Judge Newhook said mana whenua were "best placed" to comment on cultural values, so his decision relied on the views of Ngati Paoa, rather than those of Māori from the local marae.
Those opposed to the marina raised concerns about the impact on threatened little blue penguins, which have nests in the bay and in breakwaters near the car ferry terminal.
However, Judge Newhook said existing penguin burrows would not be disturbed and the marina would have minimal effects on native birds in the bay.
He said groundbreaking rules, requiring the use of "low impact" antifouling paints, were included in the marina plans.
SKP's landscape architects John Hudson and Sally Peake said a marina in any location would be inappropriate, given Waiheke's character and values. However, Judge Newhook said it would "fit well into the landscape".
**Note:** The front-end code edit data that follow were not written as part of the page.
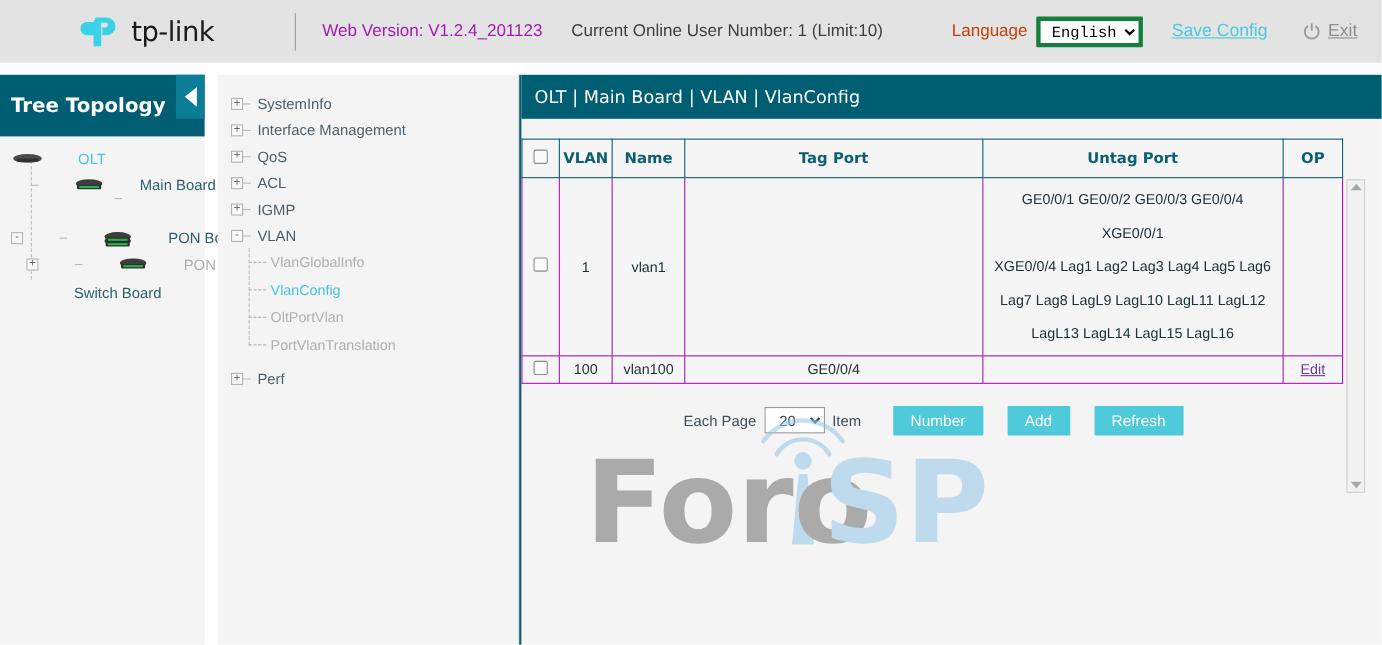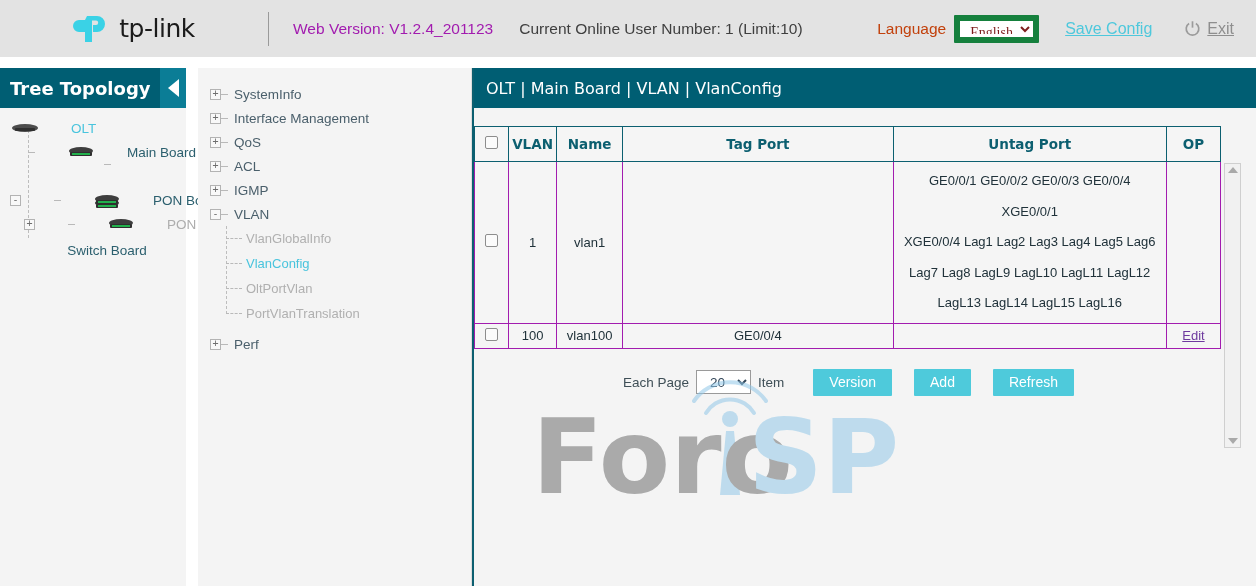--- a/index.html
+++ b/index.html
@@ -40,10 +40,10 @@
   }
   .lang-label { font-size: 15.5px; color: #c2410c; margin-right: 8px; }
   .lang-select {
-    font-family: Liberation Serif, serif;
-    font-size: 14px; color: #7f1d1d;
+    font-family: Liberation Mono, monospace;
+    font-size: 14px; color: #000000;
     padding: 3px 4px 3px 6px;
-    border: 6px solid #15803d; background: #fff; border-radius: 1px;
+    border: 4px solid #15803d; background: #fff; border-radius: 1px;
     height: 28px;
   }
   .save-config {

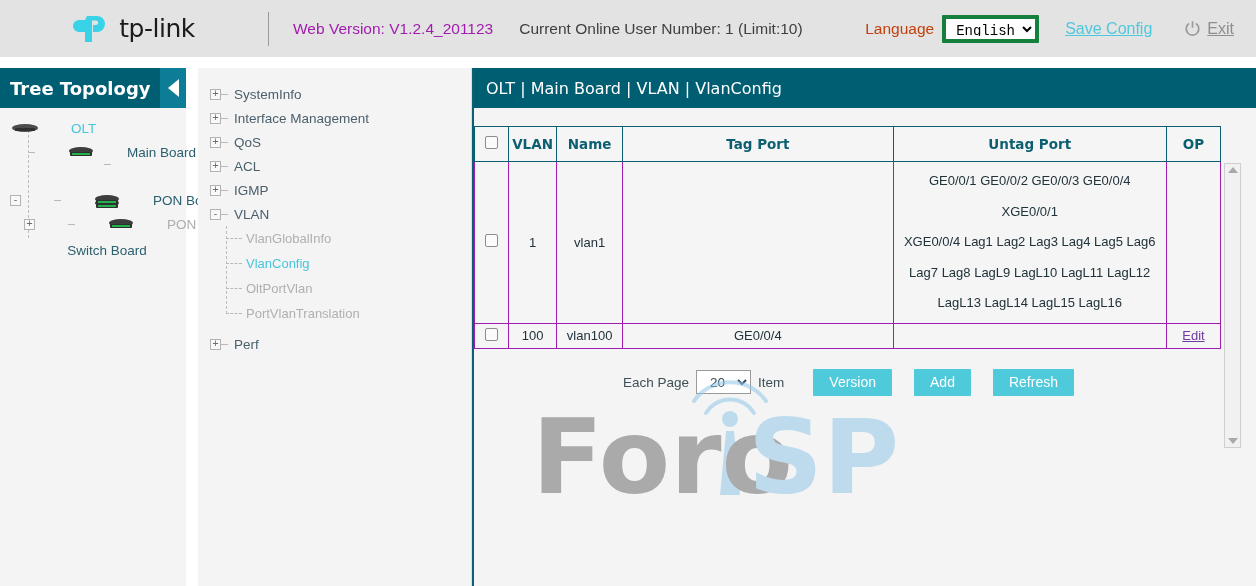--- a/index.html
+++ b/index.html
@@ -62,7 +62,7 @@
     background: #f4f4f4;
   }
   .tree-head {
-    height: 40px; background: #005e73;
+    height: 56px; background: #005e73;
     display: flex; align-items: center;
     position: relative;
   }

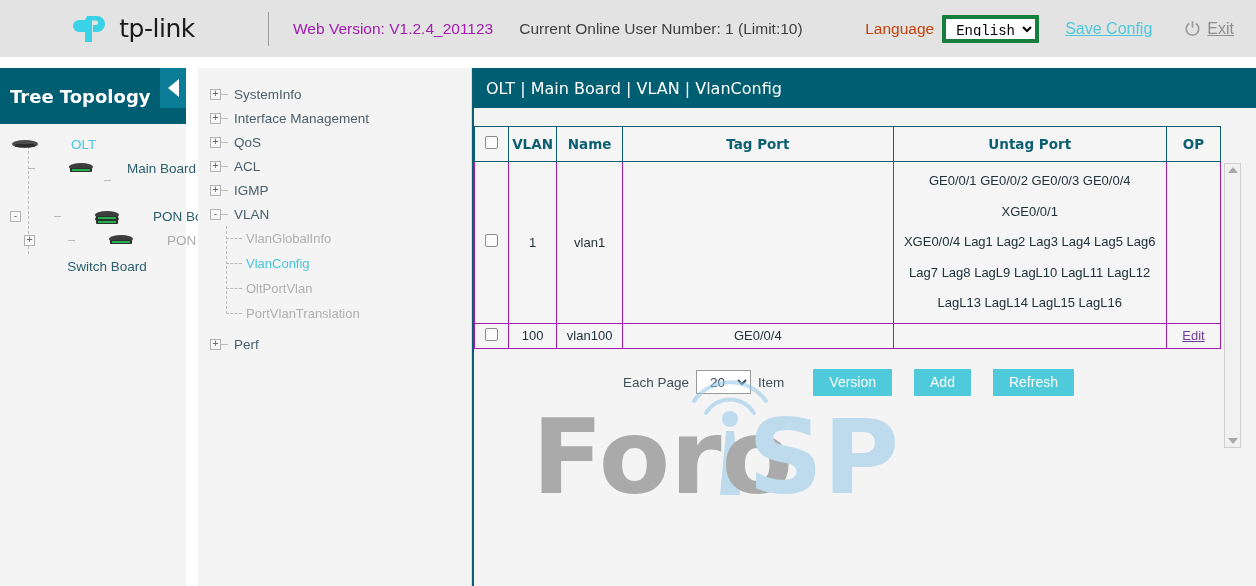--- a/index.html
+++ b/index.html
@@ -481,7 +481,7 @@
       <option>20</option>
     </select>
     <span class="pg-item">Item</span>
-    <button class="btn btn-delete">Version</button>
+    <button class="btn btn-delete">Number</button>
     <button class="btn btn-add">Add</button>
     <button class="btn btn-refresh">Refresh</button>
   </div>

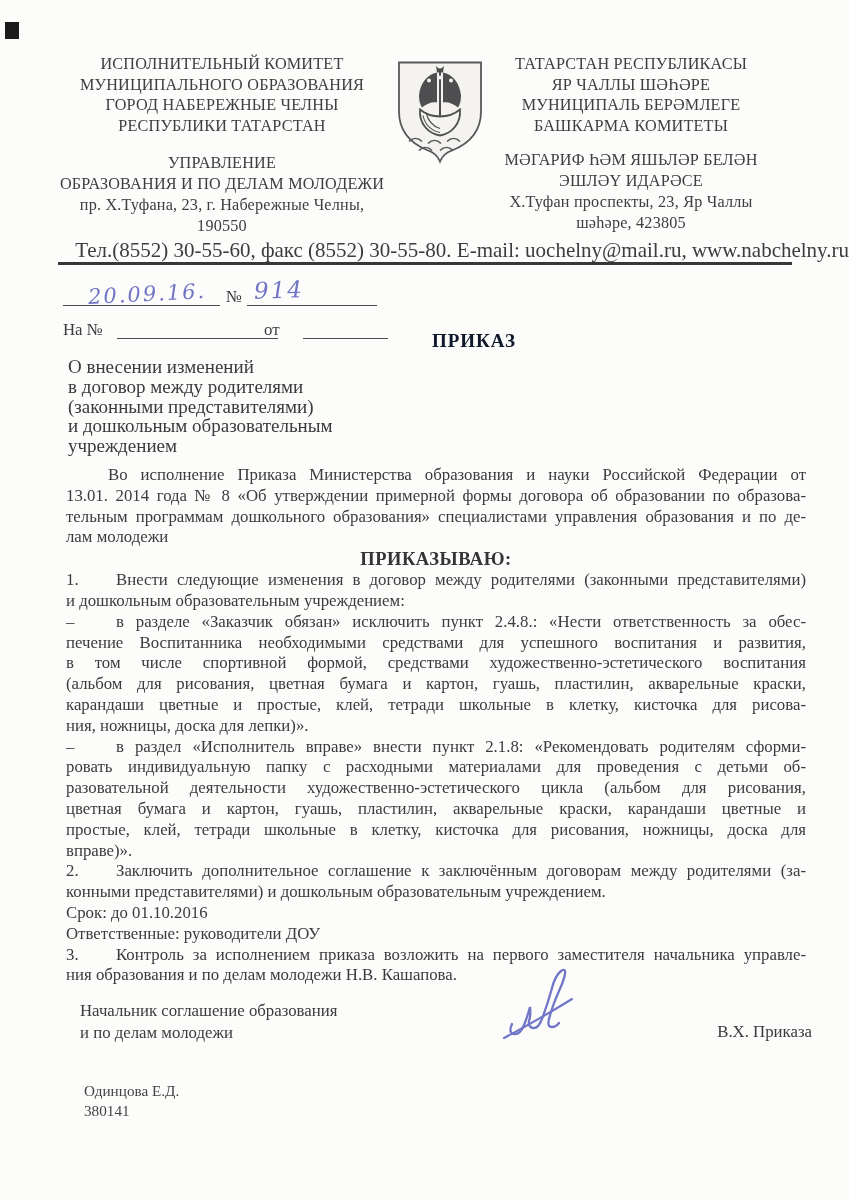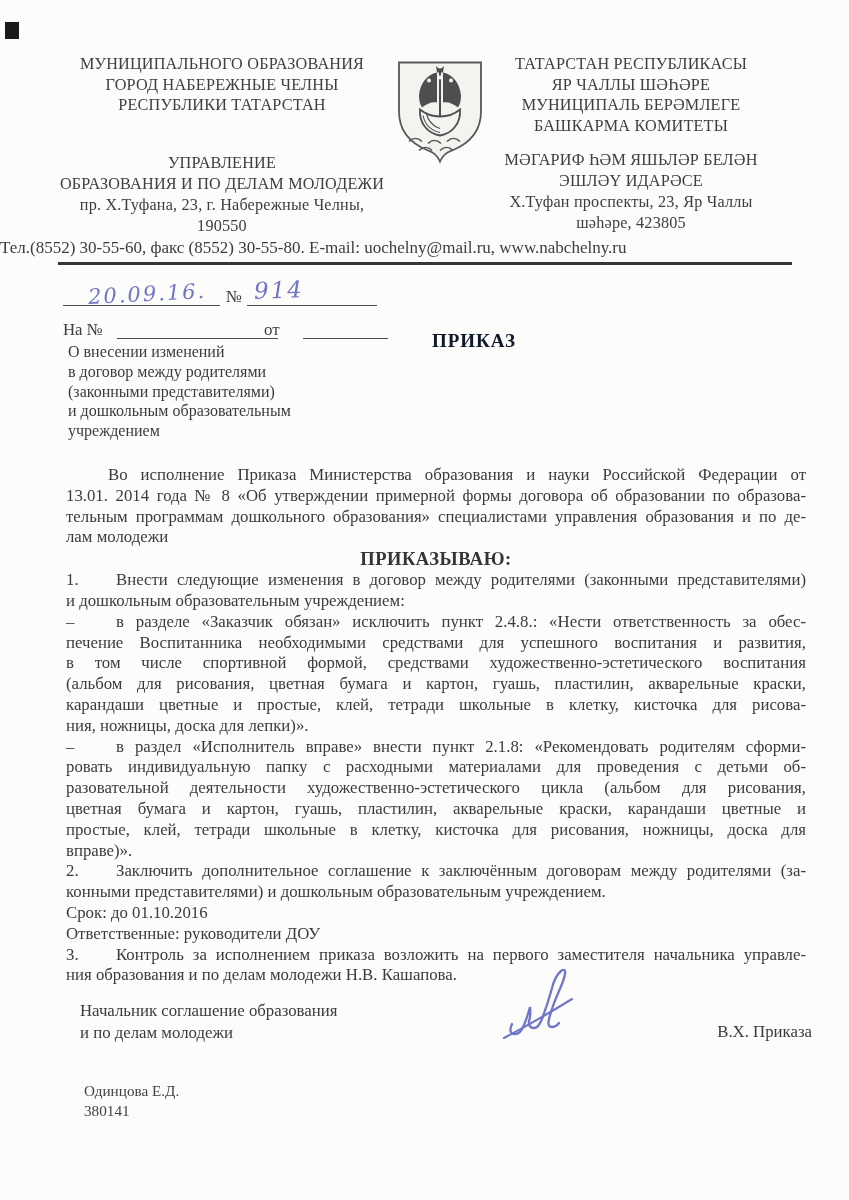--- a/index.html
+++ b/index.html
@@ -48,6 +48,7 @@
   <div class="artifact"></div>
 
   <div class="hdr left-org">
+    <div>ИСПОЛНИТЕЛЬНЫЙ КОМИТЕТ</div>
     <div>МУНИЦИПАЛЬНОГО ОБРАЗОВАНИЯ</div>
     <div>ГОРОД НАБЕРЕЖНЫЕ ЧЕЛНЫ</div>
     <div>РЕСПУБЛИКИ ТАТАРСТАН</div>

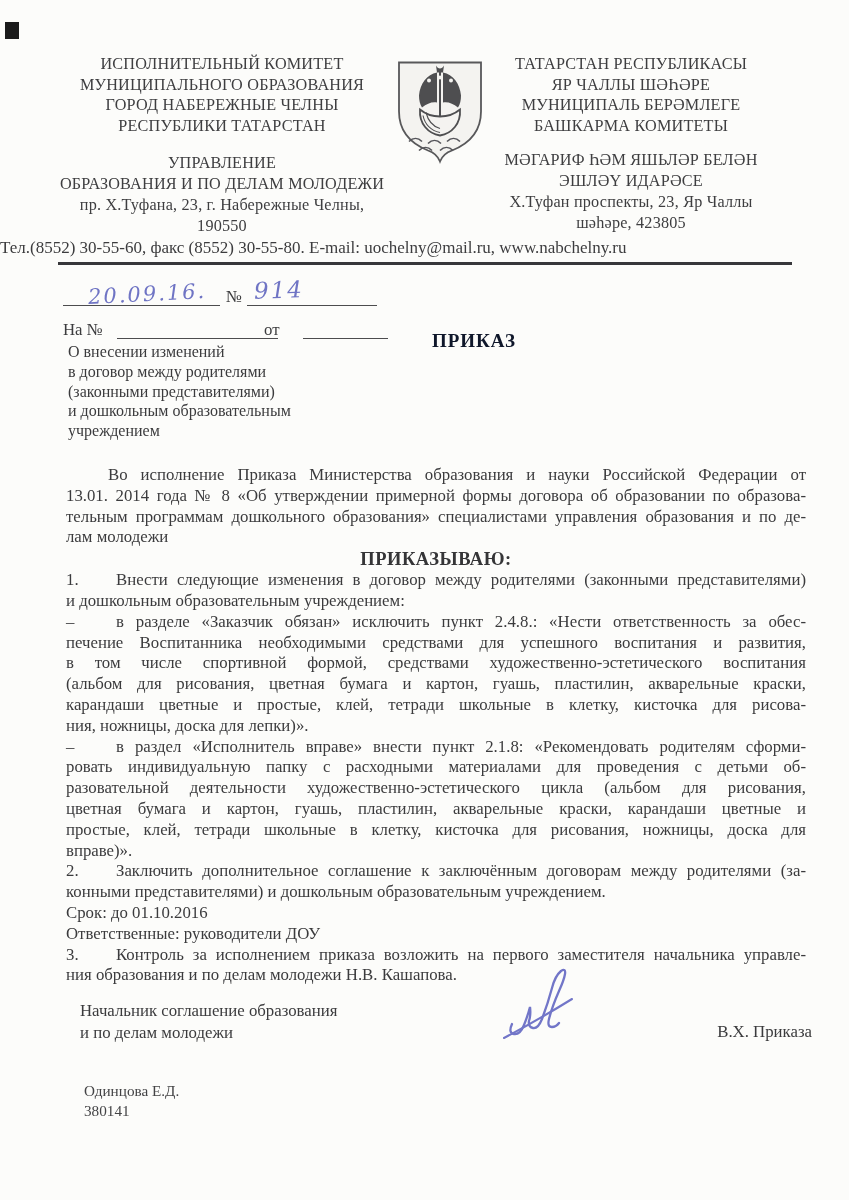--- a/index.html
+++ b/index.html
@@ -12,7 +12,7 @@
   .left-dept{left:56px;top:153px;width:332px;line-height:21px;}
   .right-dept{left:470px;top:150px;width:322px;line-height:21px;}
   .emblem{position:absolute;left:394px;top:58px;}
-  .contact{position:absolute;left:0;top:238px;width:849px;text-align:left;font-size:17px;color:#3c3c3e;}
+  .contact{position:absolute;left:0;top:238px;width:849px;text-align:right;font-size:21px;color:#3c3c3e;}
   .rule{position:absolute;left:58px;top:262px;width:734px;height:3px;background:#37373a;}
   .uline{position:absolute;border-bottom:1.5px solid #4c4c4e;height:16px;}
   .u-a1{left:63px;top:289px;width:157px;}

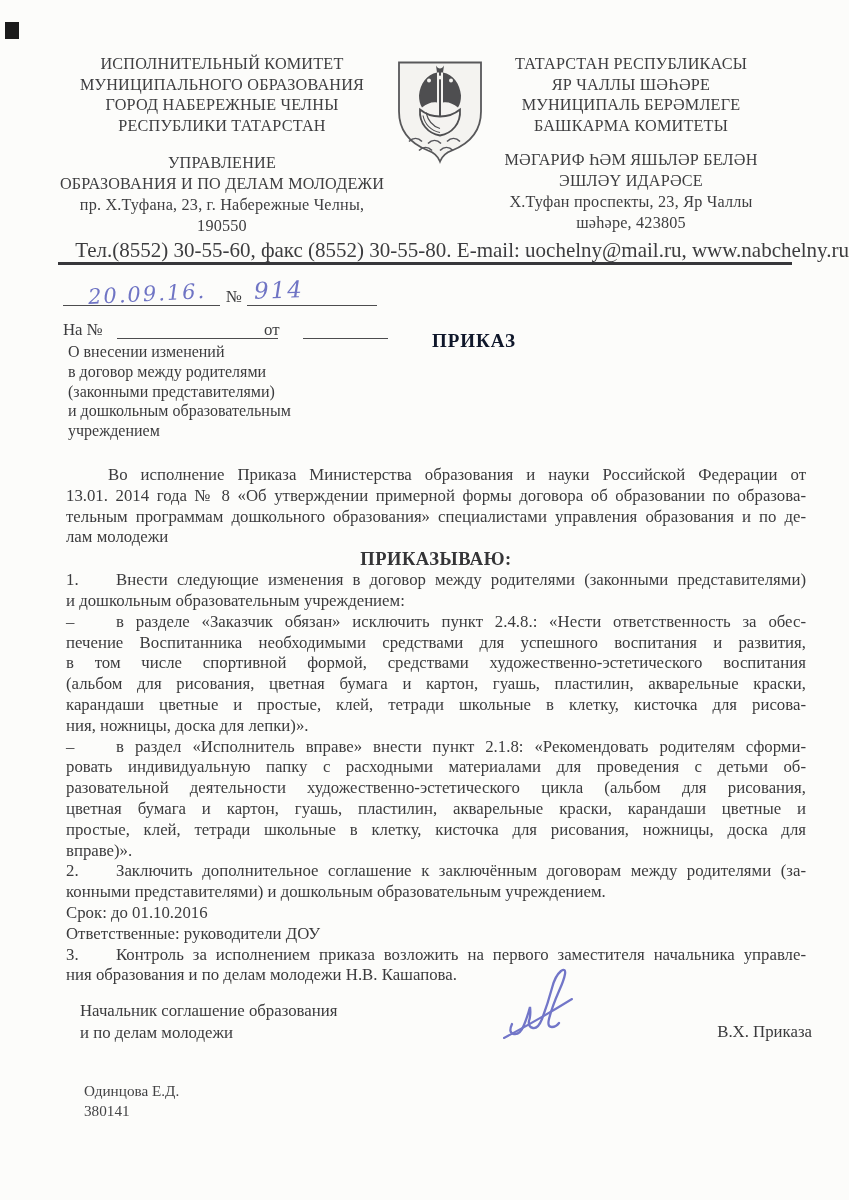--- a/index.html
+++ b/index.html
@@ -28,7 +28,7 @@
   .hand-num{left:254px;top:277px;font-size:23px;transform:rotate(-2deg);letter-spacing:2px;}
   .title{position:absolute;left:474px;top:330px;transform:translateX(-50%);
          font-size:19px;font-weight:bold;letter-spacing:1px;color:#0f172a;}
-  .subject{position:absolute;left:68px;top:342px;width:330px;font-size:16px;line-height:19.8px;}
+  .subject{position:absolute;left:68px;top:357px;width:330px;font-size:19px;line-height:19.8px;}
   .bodyblock{position:absolute;left:66px;top:465px;width:740px;font-size:16.8px;line-height:20.8px;}
   .bl{text-align:justify;}
   .jl{text-align-last:justify;white-space:nowrap;}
Sociologist Kelly McNeill said the marina would widen the gap between rich and poor on the island.
"The vast majority of berths will be sold to non-residents of Waiheke, introducing a group of people who are visibly more affluent than the vast majority of the local population," McNeill said.
Judge Newhook said there was no evidence the marina would have adverse social impacts. The court could not distinguish between residents and visitors when allocating natural resources, he said.
Marina developer Tony Mair said he was pleased with the decision.
"Now we can move forward positively," he said.
The marina company, based in Orakei in Auckland, would seek court costs related to the appeals by SKP and Walden, Mair said.
Plans for another marina at Matiatia on Waiheke Island were turned down by Judge Newhook in December 2015, after the community raised more than $430,000 to fight the development.